● **Your goal**
The required output is an exact restatement of the lines, starting with the one that contains "net: 21426.89 -> 20756.30" and finishing with the last line of the listing. It contains no pictures.

● **Dataset extract**
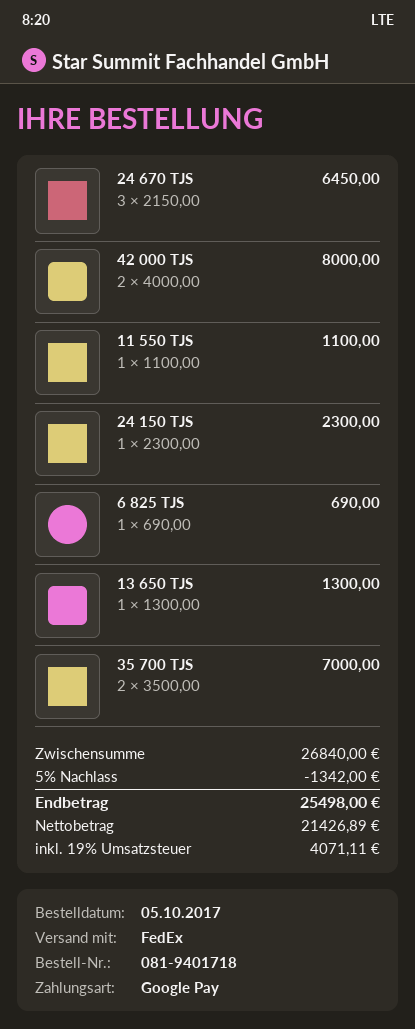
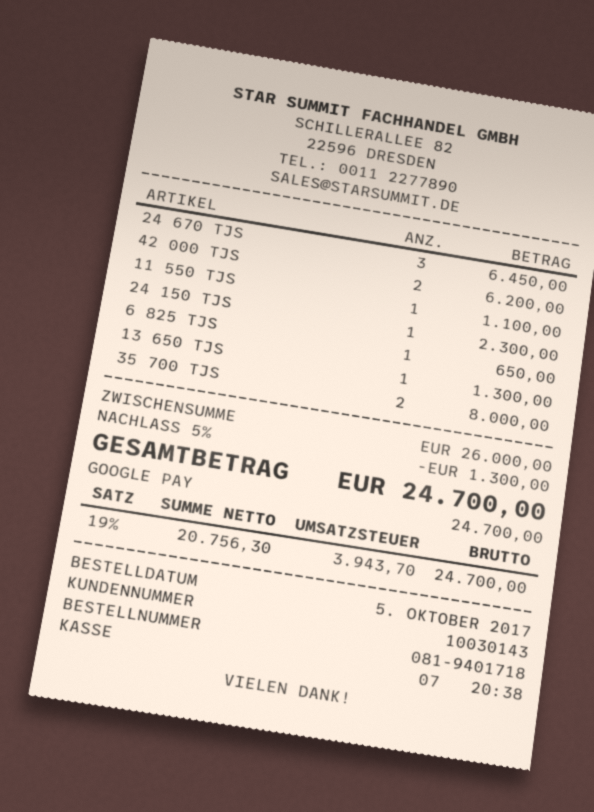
42 000 TJS: 2 for 8000.00 -> 2 for 6200.00
6 825 TJS: 1 for 690.00 -> 1 for 650.00
35 700 TJS: 2 for 7000.00 -> 2 for 8000.00
subtotal: 26840.00 -> 26000.00
discount: 5% = 1342.00 -> 5% = 1300.00
net: 21426.89 -> 20756.30
tax: 19% = 4071.11 -> 19% = 3943.70
total: 25498.00 -> 24700.00

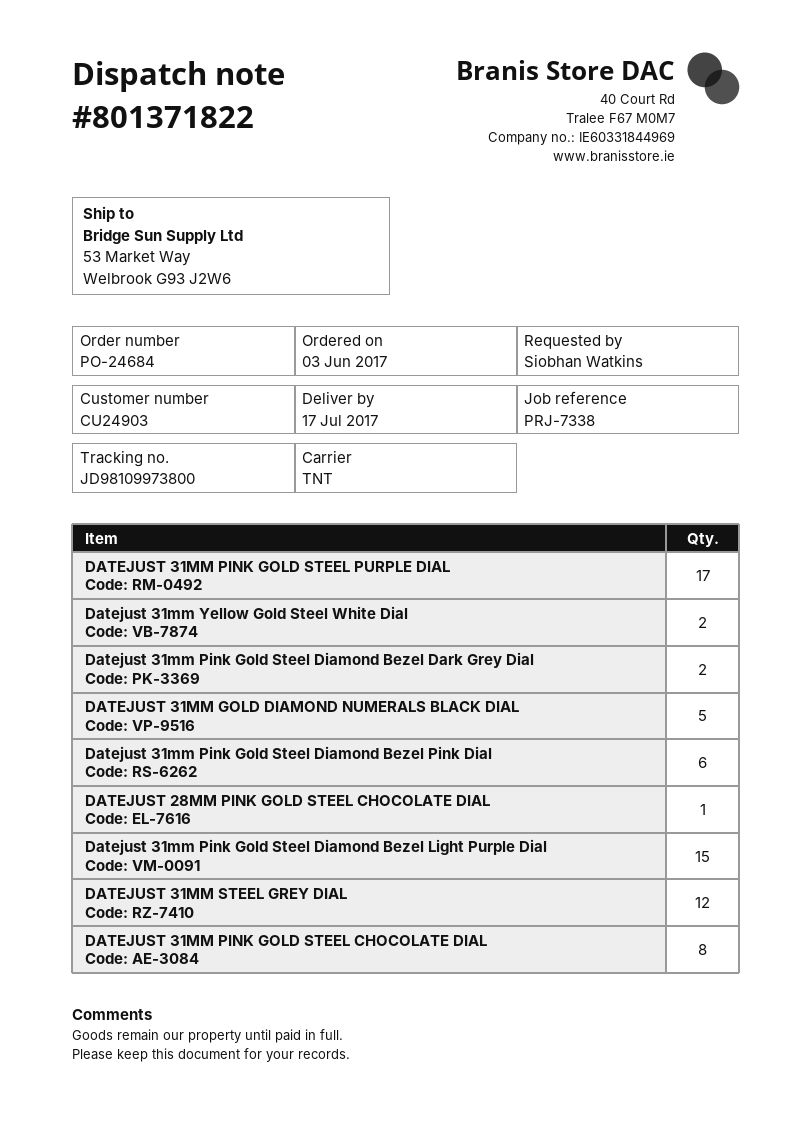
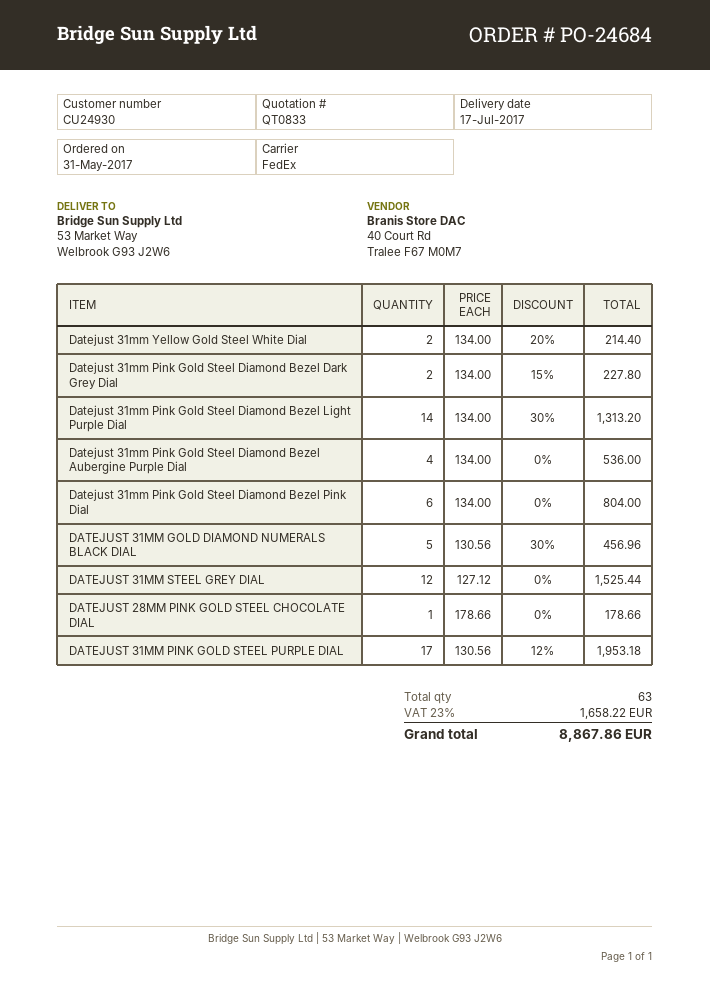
order date: 2017-06-03 -> 2017-05-31
customer number: CU24903 -> CU24930
shipping method: TNT -> FedEx
Datejust 31mm Pink Gold Steel Diamond Bezel Light Purple Dial: 15 -> 14
DATEJUST 31MM PINK GOLD STEEL CHOCOLATE DIAL: 8 -> none
Datejust 31mm Pink Gold Steel Diamond Bezel Aubergine Purple Dial: none -> 4

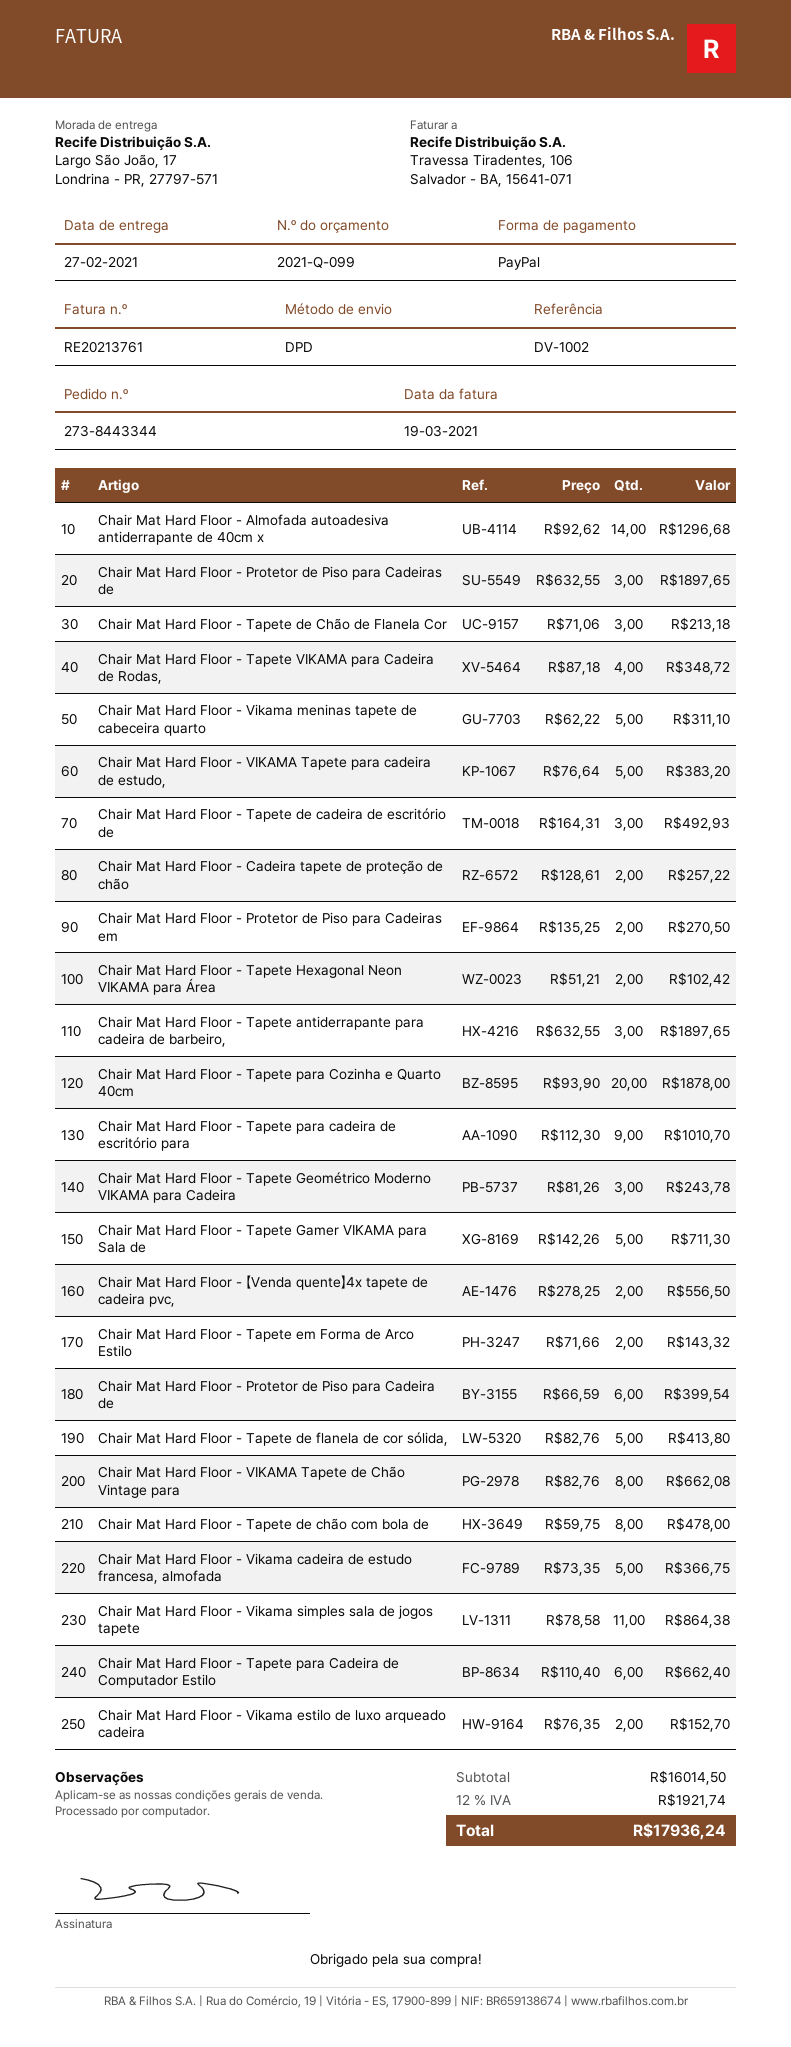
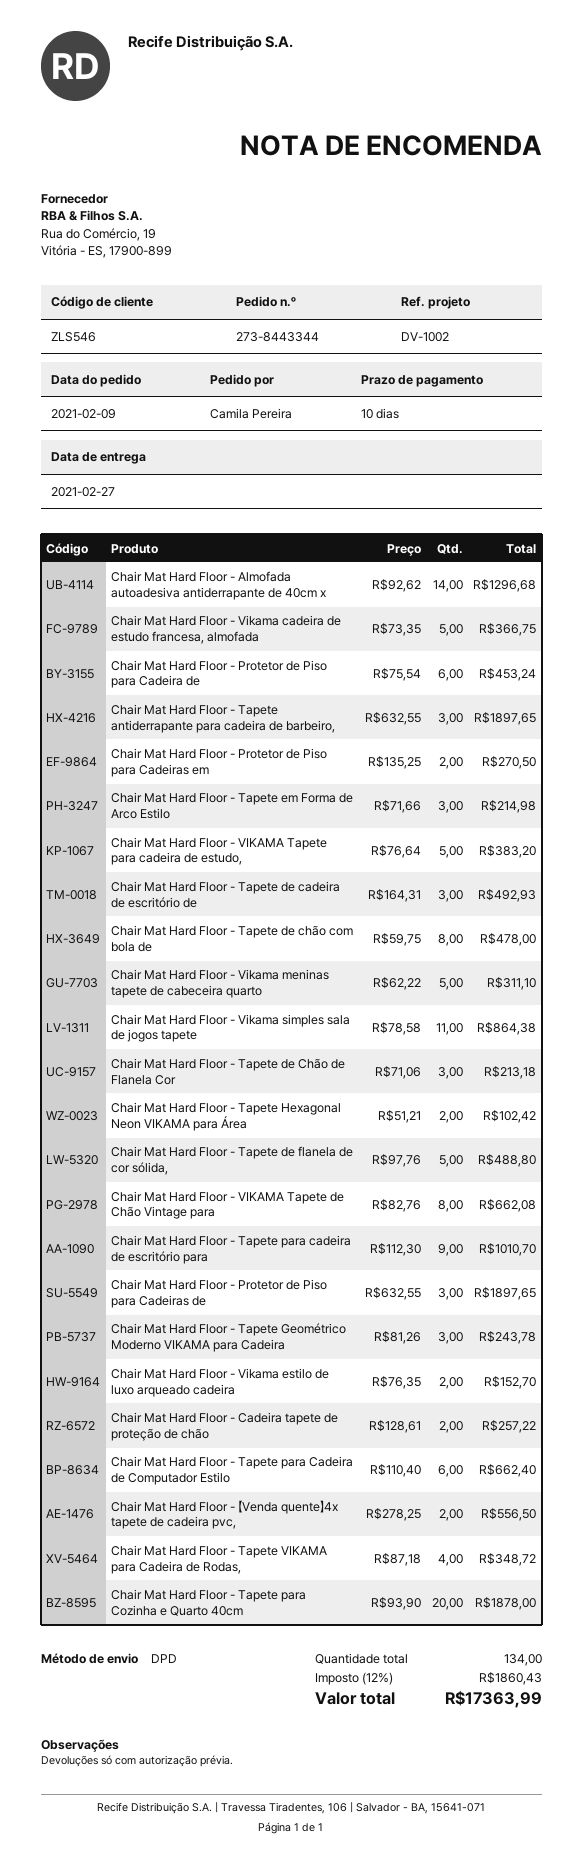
Chair Mat Hard Floor - Tapete Gamer VIKAMA para Sala de: 5 x 142.26 = 711.30 -> none
Chair Mat Hard Floor - Tapete em Forma de Arco Estilo: 2 x 71.66 = 143.32 -> 3 x 71.66 = 214.98
Chair Mat Hard Floor - Protetor de Piso para Cadeira de: 6 x 66.59 = 399.54 -> 6 x 75.54 = 453.24
Chair Mat Hard Floor - Tapete de flanela de cor sólida,: 5 x 82.76 = 413.80 -> 5 x 97.76 = 488.80
tax: 12% = 1921.74 -> 12% = 1860.43
total: 17936.24 -> 17363.99

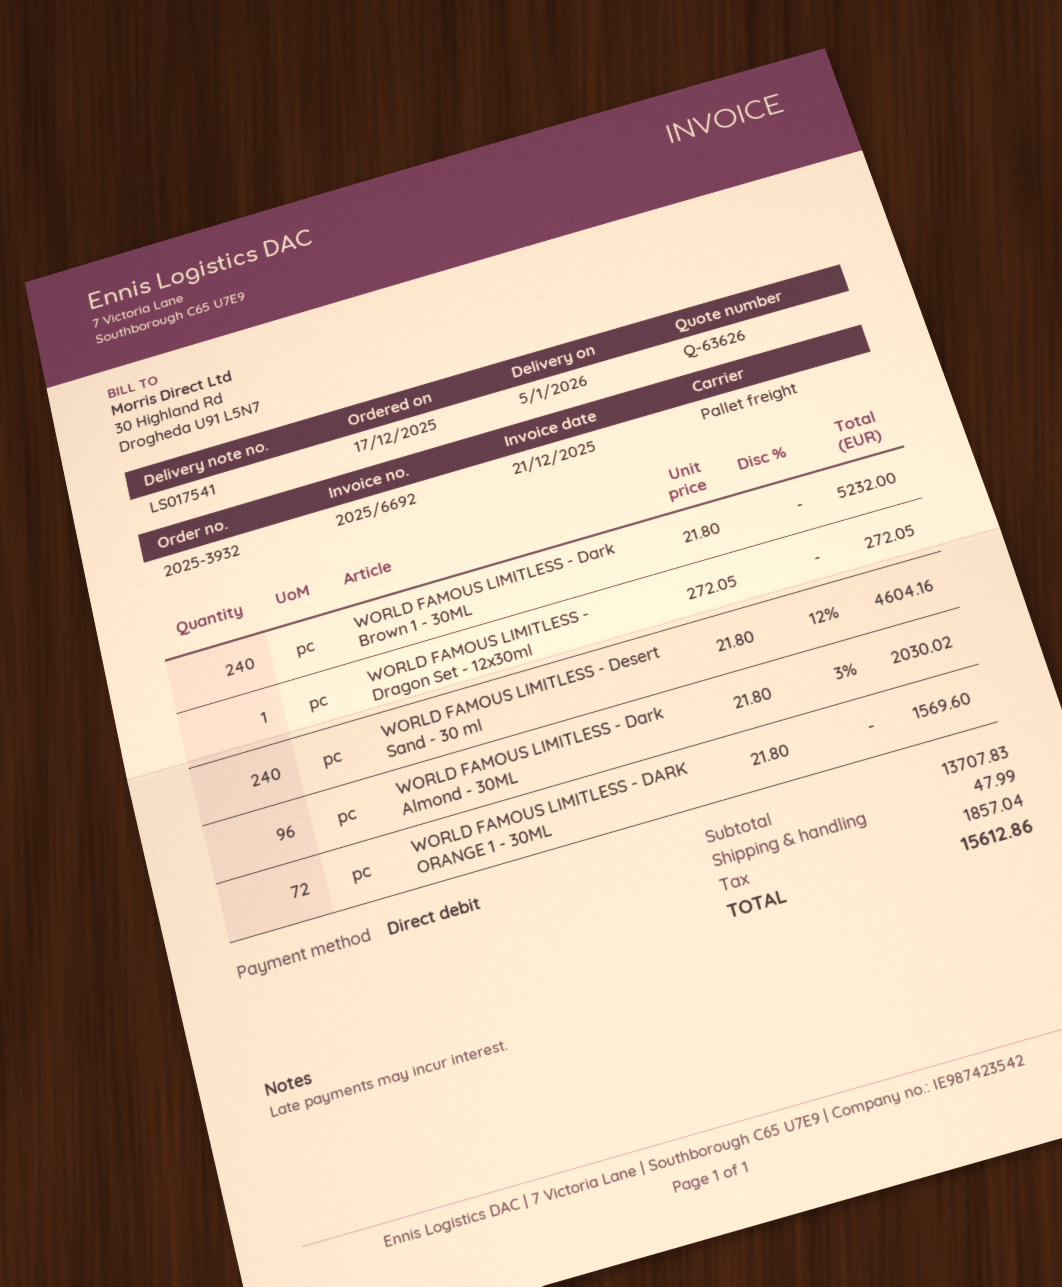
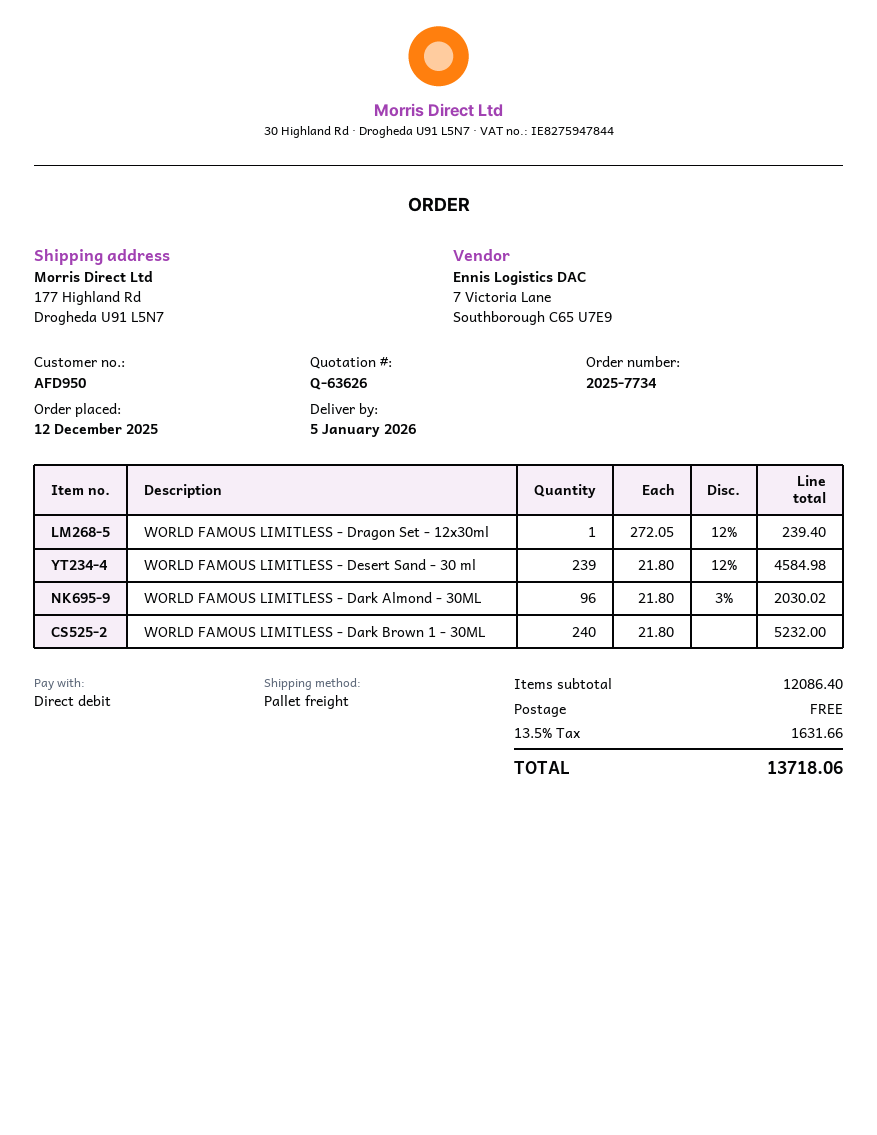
order number: 2025-3932 -> 2025-7734
order date: 2025-12-17 -> 2025-12-12
WORLD FAMOUS LIMITLESS - Dragon Set - 12x30ml: 1 x 272.05 = 272.05 -> 1 x 272.05 - 12% = 239.40
WORLD FAMOUS LIMITLESS - Desert Sand - 30 ml: 240 x 21.80 - 12% = 4604.16 -> 239 x 21.80 - 12% = 4584.98
WORLD FAMOUS LIMITLESS - DARK ORANGE 1 - 30ML: 72 x 21.80 = 1569.60 -> none
subtotal: 13707.83 -> 12086.40
shipping: 47.99 -> 0.00
tax: 1857.04 -> 1631.66
total: 15612.86 -> 13718.06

● **Result of this task**
net: 21426.89 -> 20756.30
tax: 19% = 4071.11 -> 19% = 3943.70
total: 25498.00 -> 24700.00

order date: 2017-06-03 -> 2017-05-31
customer number: CU24903 -> CU24930
shipping method: TNT -> FedEx
Datejust 31mm Pink Gold Steel Diamond Bezel Light Purple Dial: 15 -> 14
DATEJUST 31MM PINK GOLD STEEL CHOCOLATE DIAL: 8 -> none
Datejust 31mm Pink Gold Steel Diamond Bezel Aubergine Purple Dial: none -> 4

Chair Mat Hard Floor - Tapete Gamer VIKAMA para Sala de: 5 x 142.26 = 711.30 -> none
Chair Mat Hard Floor - Tapete em Forma de Arco Estilo: 2 x 71.66 = 143.32 -> 3 x 71.66 = 214.98
Chair Mat Hard Floor - Protetor de Piso para Cadeira de: 6 x 66.59 = 399.54 -> 6 x 75.54 = 453.24
Chair Mat Hard Floor - Tapete de flanela de cor sólida,: 5 x 82.76 = 413.80 -> 5 x 97.76 = 488.80
tax: 12% = 1921.74 -> 12% = 1860.43
total: 17936.24 -> 17363.99

order number: 2025-3932 -> 2025-7734
order date: 2025-12-17 -> 2025-12-12
WORLD FAMOUS LIMITLESS - Dragon Set - 12x30ml: 1 x 272.05 = 272.05 -> 1 x 272.05 - 12% = 239.40
WORLD FAMOUS LIMITLESS - Desert Sand - 30 ml: 240 x 21.80 - 12% = 4604.16 -> 239 x 21.80 - 12% = 4584.98
WORLD FAMOUS LIMITLESS - DARK ORANGE 1 - 30ML: 72 x 21.80 = 1569.60 -> none
subtotal: 13707.83 -> 12086.40
shipping: 47.99 -> 0.00
tax: 1857.04 -> 1631.66
total: 15612.86 -> 13718.06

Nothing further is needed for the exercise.